Considerations for Contrastive Learning

There are a few practical considerations to keep in mind when using contrastive learning, especially for self-supervised learning.

First is the batch size. As in most ML applications, a larger batch size is better. In contrastive learning, a larger batch size gives you more diverse and difficult negative samples which is crucial for learning good representations. Batch size is often limited by the amount of GPU memory, so some adaptations of contrastive learning like MoCo use a large dictionary queue for negative samples which is much larger than a typical mini-batch.

Another important consideration is the quality of the negative samples. We want hard negatives, but not false negatives. Hard negatives improve the representation quality learned by contrastive learning; if negatives are too easy, then an encoder may already be able to discriminate the pairs without training.

However, we want to avoid “false negatives” or images of the same object that are considered as negatives simply because they are different images in the unlabeled dataset. Several more advanced methods, beyond the scope of this article, have focused on sampling harder negatives or attempting to avoid false negatives with a modified contrastive loss.

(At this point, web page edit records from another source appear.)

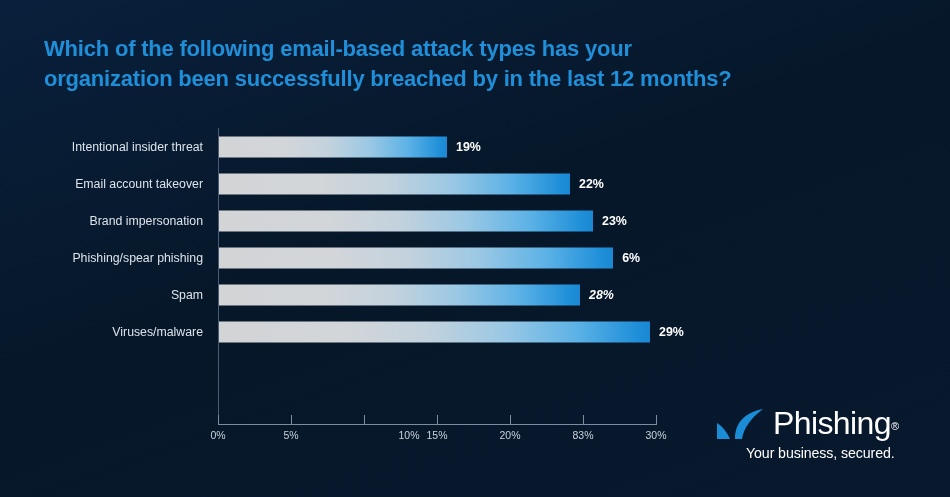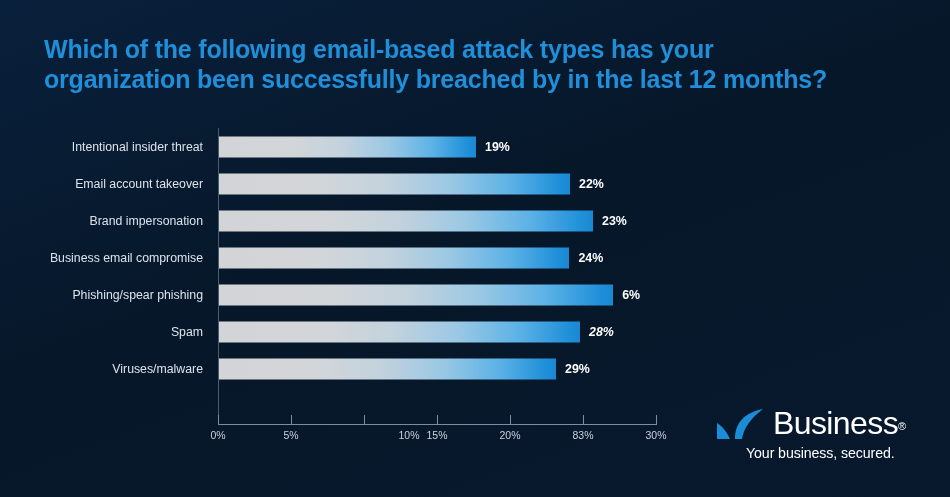--- a/index.html
+++ b/index.html
@@ -24,21 +24,21 @@
 
   
   .title-block {
     position: absolute;
     left: 44px;
     top: 34px;
     width: 890px;
   }
   .title-line {
     color: #1e8fd8;
-    font-size: 25px;
+    font-size: 22px;
     font-weight: bold;
     line-height: 30px;
     letter-spacing: -0.2px;
     white-space: nowrap;
   }
 
   
   .chart {
     position: absolute;
     left: 0;
@@ -174,63 +174,56 @@
 
   <div class="title-block">
     <div class="title-line">Which of the following email-based attack types has your</div>
     <div class="title-line">organization been successfully breached by in the last 12 months?</div>
   </div>
 
   <div class="chart">
     <div class="rows" id="rows">
         <div class="row">
           <div class="cat-label">Intentional insider threat</div>
-          <div class="bar-track" style="width: 257px;">
+          <div class="bar-track" style="width: 228px;">
             <div class="bar"></div>
             <div class="bar-value">19%</div>
           </div>
         </div>
         <div class="row">
           <div class="cat-label">Email account takeover</div>
           <div class="bar-track" style="width: 351px;">
             <div class="bar"></div>
             <div class="bar-value">22%</div>
           </div>
         </div>
         <div class="row">
           <div class="cat-label">Brand impersonation</div>
           <div class="bar-track" style="width: 374px;">
             <div class="bar"></div>
             <div class="bar-value">23%</div>
           </div>
         </div>
         <div class="row">
-          <div class="cat-label">Business email compromise</div>
-          <div class="bar-track" style="width: 350.4px;">
-            <div class="bar"></div>
-            <div class="bar-value">24%</div>
-          </div>
-        </div>
-        <div class="row">
           <div class="cat-label">Phishing/spear phishing</div>
           <div class="bar-track" style="width: 394.2px;">
             <div class="bar"></div>
             <div class="bar-value">6%</div>
           </div>
         </div>
         <div class="row">
           <div class="cat-label">Spam</div>
           <div class="bar-track" style="width: 361px; font-style: italic;">
             <div class="bar"></div>
             <div class="bar-value">28%</div>
           </div>
         </div>
         <div class="row">
           <div class="cat-label">Viruses/malware</div>
-          <div class="bar-track" style="width: 337px;">
+          <div class="bar-track" style="width: 431px;">
             <div class="bar"></div>
             <div class="bar-value">29%</div>
           </div>
         </div>
       </div>
     <div class="axis-vline"></div>
     <div class="axis-hline"></div>
     <div id="ticks">
         <div class="tick" style="left: 218px;"></div>
         <div class="tick-label" style="left: 218px;">0%</div>
@@ -247,17 +240,17 @@
         <div class="tick" style="left: 656px;"></div>
         <div class="tick-label" style="left: 656px;">30%</div>
       </div>
   </div>
 
   <div class="logo">
     <svg class="logo-mark" width="52" height="34" viewBox="0 0 52 34">
       <path d="M1 31 L1 15 C6 18 11 24 14 31 Z" fill="#1b8cd6"></path>
       <path d="M19 31 C19 16 27 5 47 1 C34 11 28 20 26 31 Z" fill="#1b8cd6"></path>
     </svg>
-    <div class="logo-word"><span>Business</span><span class="logo-reg">®</span></div>
+    <div class="logo-word"><span>Phishing</span><span class="logo-reg">®</span></div>
     <div class="logo-tag">Your business, secured.</div>
   </div>
 
 </div>
 
 </body></html>

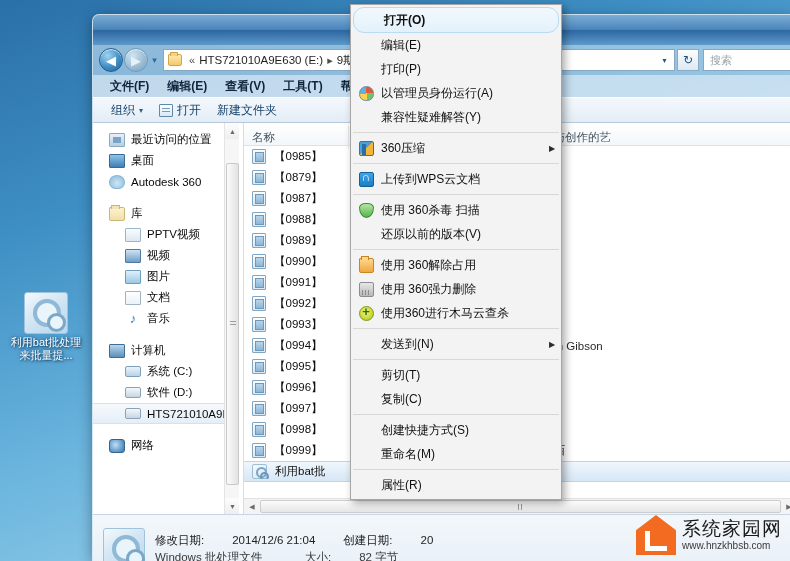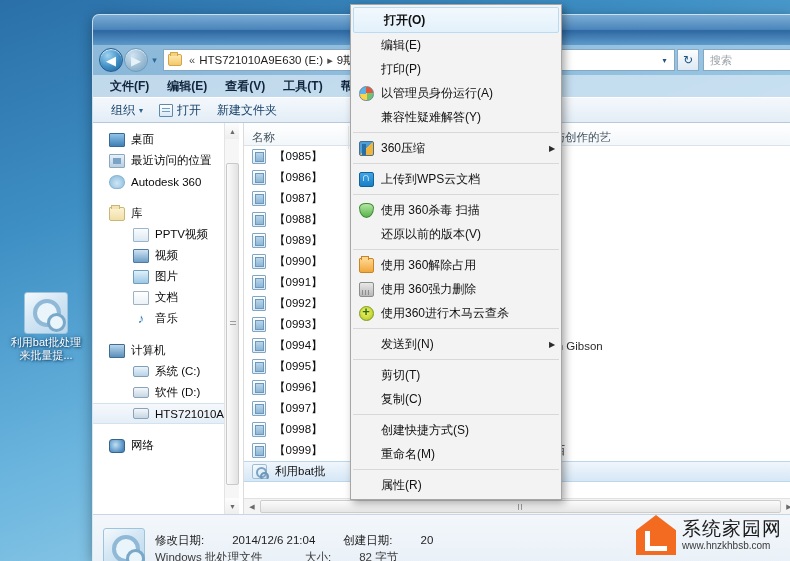--- a/index.html
+++ b/index.html
@@ -188,21 +188,21 @@
   #nav-pane {
     width: 146px; flex: none; position: relative;
     background: #ffffff;
     overflow: hidden;
   }
   #nav-list { padding: 6px 0 0 0; font-size: 11.5px; color: #0a0a0a; }
   .nav-item {
     height: 21px; display: flex; align-items: center;
     padding-left: 16px; gap: 6px; cursor: pointer; white-space: nowrap;
   }
-  .nav-item.lvl2 { padding-left: 40px; }
+  .nav-item.lvl2 { padding-left: 32px; }
   .nav-item.selected {
     background: linear-gradient(180deg,#f6f9fc,#e4eef7);
     border-top: 1px solid #d3e2ef; border-bottom: 1px solid #d3e2ef;
   }
   .nav-gap { height: 11px; }
   .ni { width: 16px; height: 14px; flex: none; position: relative; }
   .ni-desktop { background: linear-gradient(180deg,#8fc4e8,#3f7fb5); border:1px solid #39689a; border-radius:1px; }
   .ni-recent { background: linear-gradient(180deg,#e8f0f8,#b9cfe2); border:1px solid #8aa8c2; border-radius:1px; }
   .ni-recent::after{content:"";position:absolute;left:3px;top:3px;width:8px;height:6px;background:#7ba3c6;}
   .ni-cloud { background: radial-gradient(circle at 50% 60%, #cfe6f5 0%, #9cc6e2 70%); border-radius: 50% 50% 45% 45%; border:1px solid #86b4d4;}
@@ -366,21 +366,21 @@
     font-size: 12px; color: #101010;
     z-index: 50;
   }
   .cm-item {
     height: 24px; display: flex; align-items: center;
     padding-left: 0; cursor: pointer; position: relative;
   }
   .cm-item.highlight {
     background: linear-gradient(180deg,#f2f8fd 0%,#e3f1fb 100%);
     border: 1px solid #b8dcf4;
-    border-radius: 2px;
+    border-radius: 11px;
     margin: 0 2px; height: 26px;
   }
   .cm-ico {
     width: 30px; flex: none; display: flex; align-items: center; justify-content: center;
   }
   .cm-label { flex: 1; white-space: nowrap; }
   .cm-item.bold .cm-label { font-weight: bold; }
   .cm-arrow { width: 18px; flex: none; text-align: center; font-size: 8px; color: #2a2a2a; }
   .cm-sep { height: 1px; background: #d8d8d8; margin: 3px 2px 3px 2px; }
   
@@ -487,26 +487,26 @@
       <span>打开</span>
     </div>
     <div class="tb">新建文件夹</div>
   </div>
 
   <div id="body-area">
 
     <div id="nav-pane">
       <div id="nav-list">
         <div class="nav-item">
+          <span class="ni ni-recent"></span>
+          <span>最近访问的位置</span>
+        </div>
+        <div class="nav-item">
           <span class="ni ni-desktop"></span>
           <span>桌面</span>
-        </div>
-        <div class="nav-item">
-          <span class="ni ni-recent"></span>
-          <span>最近访问的位置</span>
         </div>
         <div class="nav-item">
           <span class="ni ni-cloud"></span>
           <span>Autodesk 360</span>
         </div>
         <div class="nav-gap"></div>
         <div class="nav-item">
           <span class="ni ni-lib"></span>
           <span>库</span>
         </div>
@@ -575,21 +575,21 @@
           <span class="cell-name">
               <span class="mp3-ico"></span>
               <span>【0985】</span>
             </span>
           <span class="cell-title"></span>
           <span class="cell-artist"></span>
         </div>
         <div class="frow">
           <span class="cell-name">
               <span class="mp3-ico"></span>
-              <span>【0986】</span>
+              <span>【0879】</span>
             </span>
           <span class="cell-title"></span>
           <span class="cell-artist"></span>
         </div>
         <div class="frow">
           <span class="cell-name">
               <span class="mp3-ico"></span>
               <span>【0987】</span>
             </span>
           <span class="cell-title"></span>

Finally, as with other deep learning techniques, there are a few more considerations that are important for contrastive learning. The type of augmentations used are very important. Typically, a mix of augmentations like color shift, crop-and-resize, and blurring has shown to work well for contrastive learning (see SimCLR). Additionally, tuning hyperparameters such as the learning rate, temperature and encoder architecture is often necessary to improve representation quality.

Frequently Asked Questions

What is contrastive learning in machine learning?

Contrastive learning is a machine learning method that trains models to distinguish between similar and dissimilar data, by bringing related data points closer and pushing unrelated ones apart in an embedding space.

How does contrastive learning work?

Contrastive learning uses anchor, positive and negative samples to train a model. The goal is to bring the anchor and positive samples closer together, while distancing the negative sample in the learned representation space.

What is self-supervised contrastive learning?

In self-supervised learning, contrastive learning creates labels from the data itself using augmentations. Positive samples are augmented versions of the same input, while negatives are other data points in the batch.